Amos joined Lehi in August 1946. He had preparatory discussions and was sent to Dr. Eldad’s course in ideology. At first, he was involved in recruiting new members. He focused on people on the political left, from HaShomer HaTza’ir and the Palmach — but also fellow students of his — usually by way of a third party.
For the academic year 5707, Amos was enrolled at Hebrew University and moved to Jerusalem. He was assigned to the supporters’ division, but he asked to be transferred to the operations division and was trained in firearms and explosives. He then went straight out on his first mission. He was a fighter and commander in all of Lehi’s battles in Jerusalem, until the Battle of Deir Yassin, in which he was injured and sent to recover in Tel Aviv. Along with other Lehi members, he enlisted at Sheikh Munis. They were then sent to the absorption center, where he was assigned to Battalion 89 of the 8th Brigade. He fought in all of its battles in the War of Independence.
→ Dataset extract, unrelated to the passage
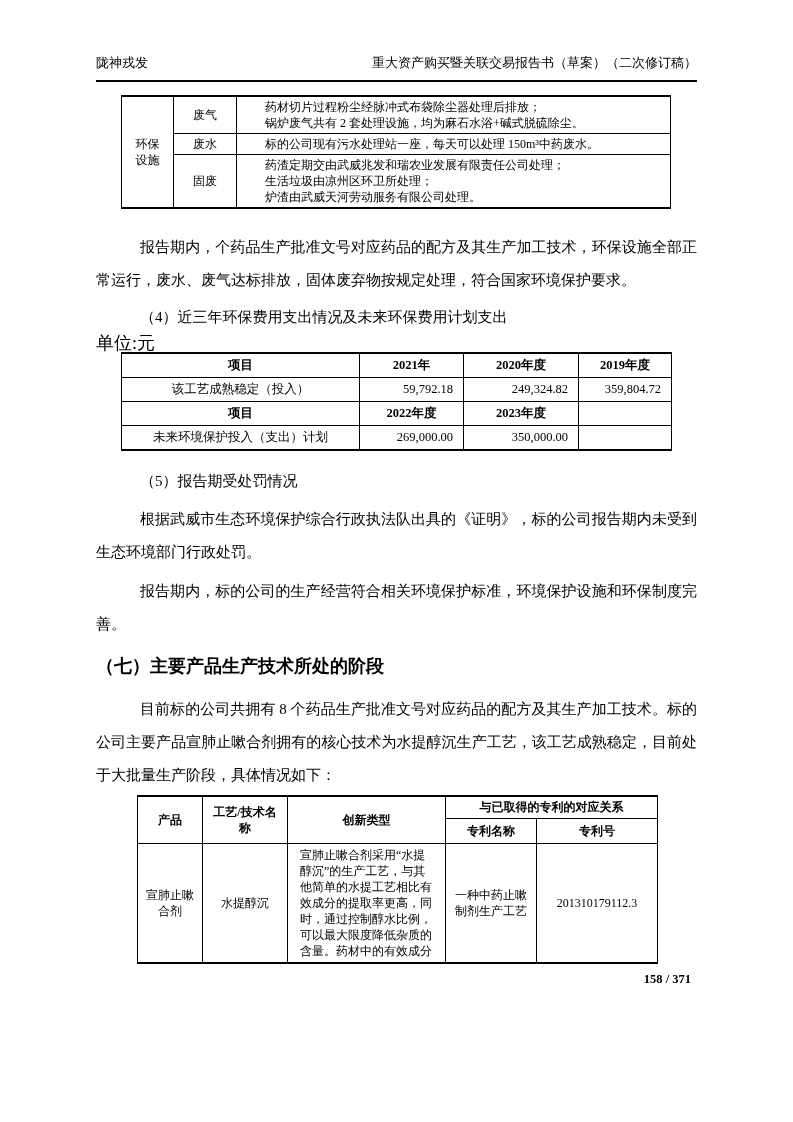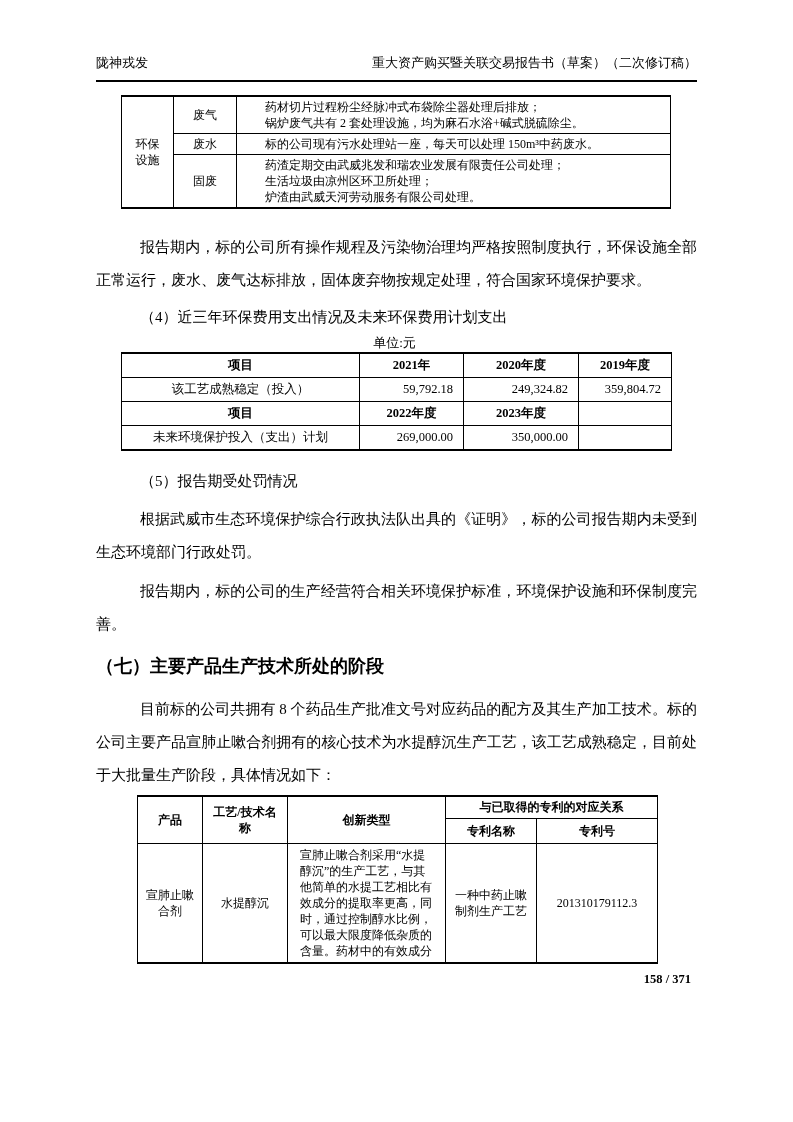"报告期内，标的公司所有操作规程及污染物治理均严格按照制度执行，环保设施全部正常运" p.para { text: 标的公司所有操作规程及污染物治理均严格按照制度执行 -> 个药品生产批准文号对应药品的配方及其生产加工技术 }
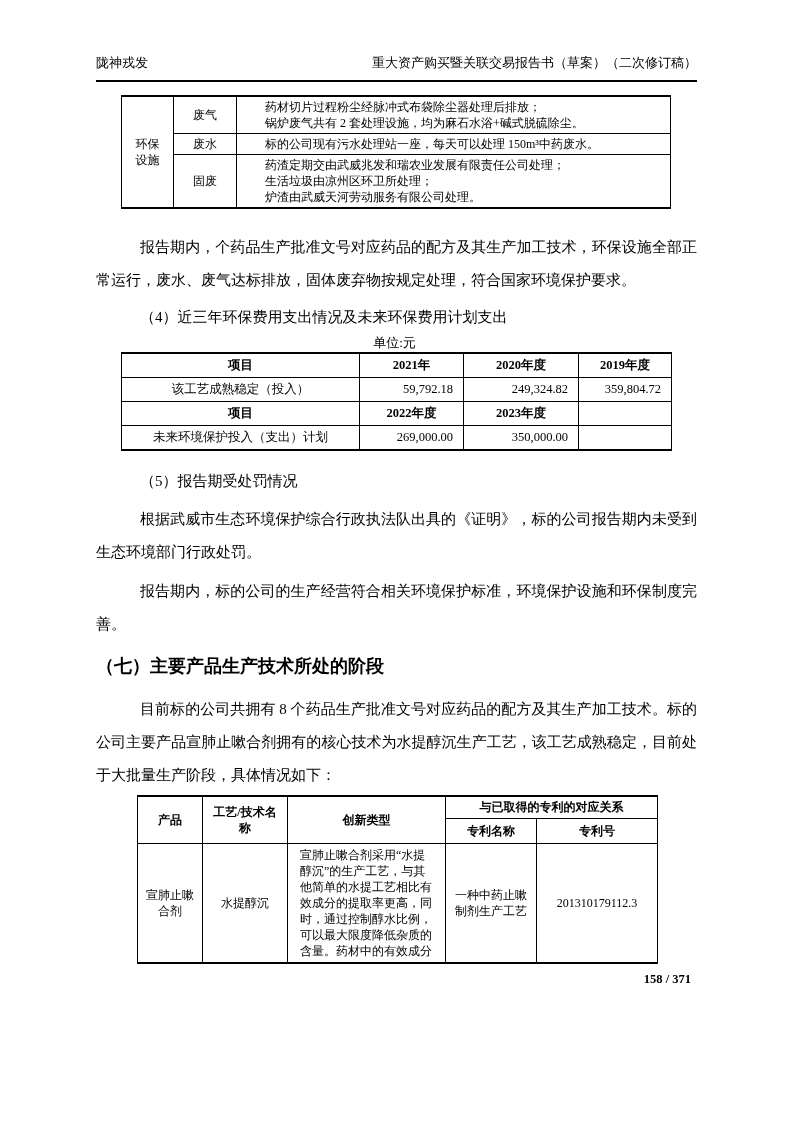"单位:元" .unit-line { font-size: 13px -> 18px; text-align: center -> left }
Afterwards, he began working as a journalist, writing the satirical column Uzi VeShut in Haaretz. He established a reputation as a journalist and satirist. From 1954 to 1963, he studied and worked in Paris. In 1962, he married Nurit Graetz (today Professor Graetz-Kenan), and they have two daughters. Amos wrote plays, prose and poetry. Some of his more famous works are The Way to Ein Harod (made into a film), The Rose of Jericho, Et Vahev BeSufa and others.
Amos is also a talented painter and sculptor, and many of works have been exhibited. He established the Open Museum in Tefen in the Galilee.